A Swiss regulatory filing shows David Winter and David Milestone of 40 North, along with Keith Meister of Corvex, have amassed a combined 5.13 percent of Clariant’s voting rights.
In a joint emailed statement published by Bloomberg, the investors said: “We believe that the proposed merger significantly undervalues Clariant’s shares and that far more value could be created for shareholders through any number of alternative transactions.” Markets responded positively to the development, with Clariant shares jumping 2.8 percent in early trading on July 4.
Markets responded positively to the investors’ attempts to block the deal, with Clariant shares jumping 2.8 percent
in early trading
The Clariant-Huntsman deal was announced in May, and represents an all-share merger with an enterprise value of $20bn. The agreement has been described as a merger of equals, with Clariant shareholders set to own 52 percent of the combined company, while Huntsman shareholders would hold the remaining 48 percent.

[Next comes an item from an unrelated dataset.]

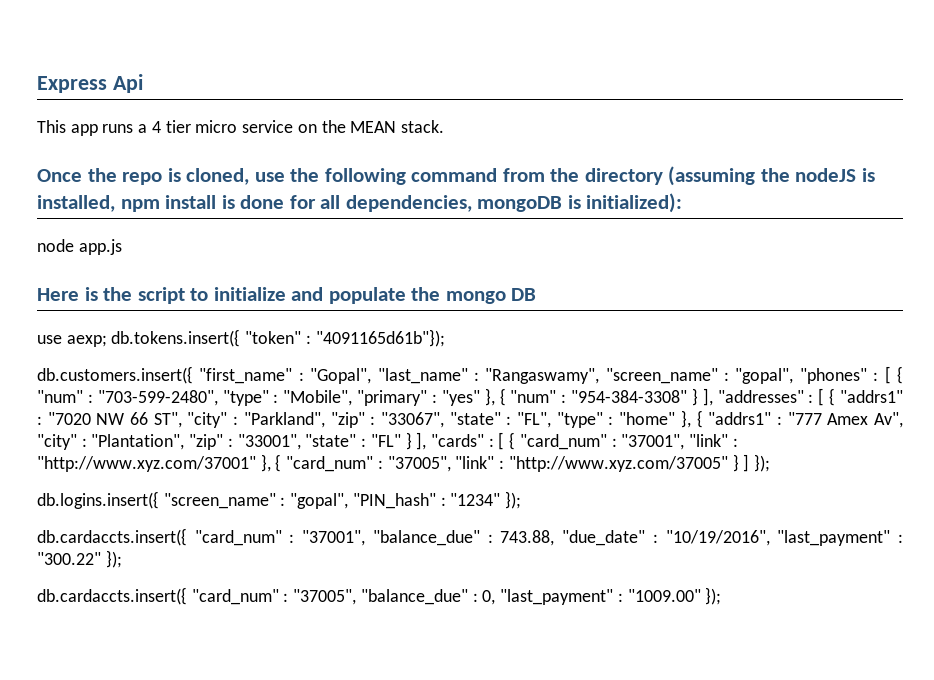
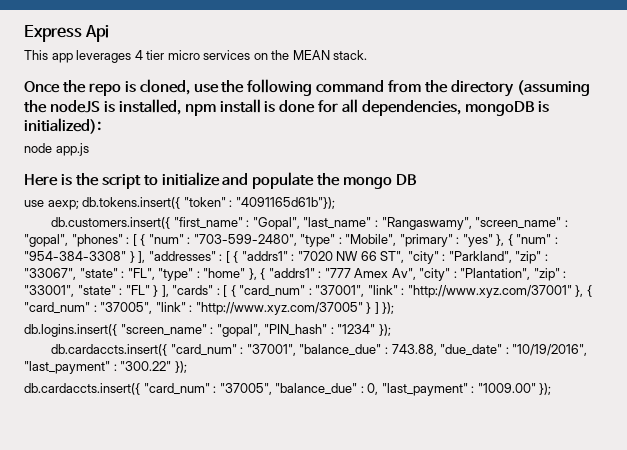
[102,124,148,133] runs a -> [76,50,132,63] leverages
[242,120,294,133] service -> [203,50,251,60] services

Upon reaching the agreement, Clariant CEO Hariolf Kottmann had described the planned merger as the “perfect deal at the right time”, claiming the combined company would gain a broader global reach, more sustained innovation power and fresh growth opportunities as a result. The companies had targeted to complete the merger by the end of 2017, but this schedule remains subject to shareholder approval.
In a press release early this year, the companies claimed the deal would result in cost synergies in excess of $400m, resulting in value creation of over $3.5bn. But the activist investors in question have argued the deal represents a poor piece of business: “The proposed merger has no strategic rationale and is in fact a complete reversal of the company’s longstanding strategy of becoming a pure-play specialty chemicals company.”
In place of merging with Huntsman, the investors are pushing for Clariant to explore its strategic options: “Clariant will be exchanging almost half its shares for what is primarily a commodity and intermediates business, which will further dilute its multiple and create a larger conglomerate discount.”
In response to the investors’ actions, a Clariant statement read: “We have noticed the increased investment of Corvex [and] 40 North in Clariant and their demands… we are taking all of our shareholders’ interests seriously and maintain our long-practiced open and engaging attitude with them. In that spirit we are in contact with Corvex [and] 40 North.”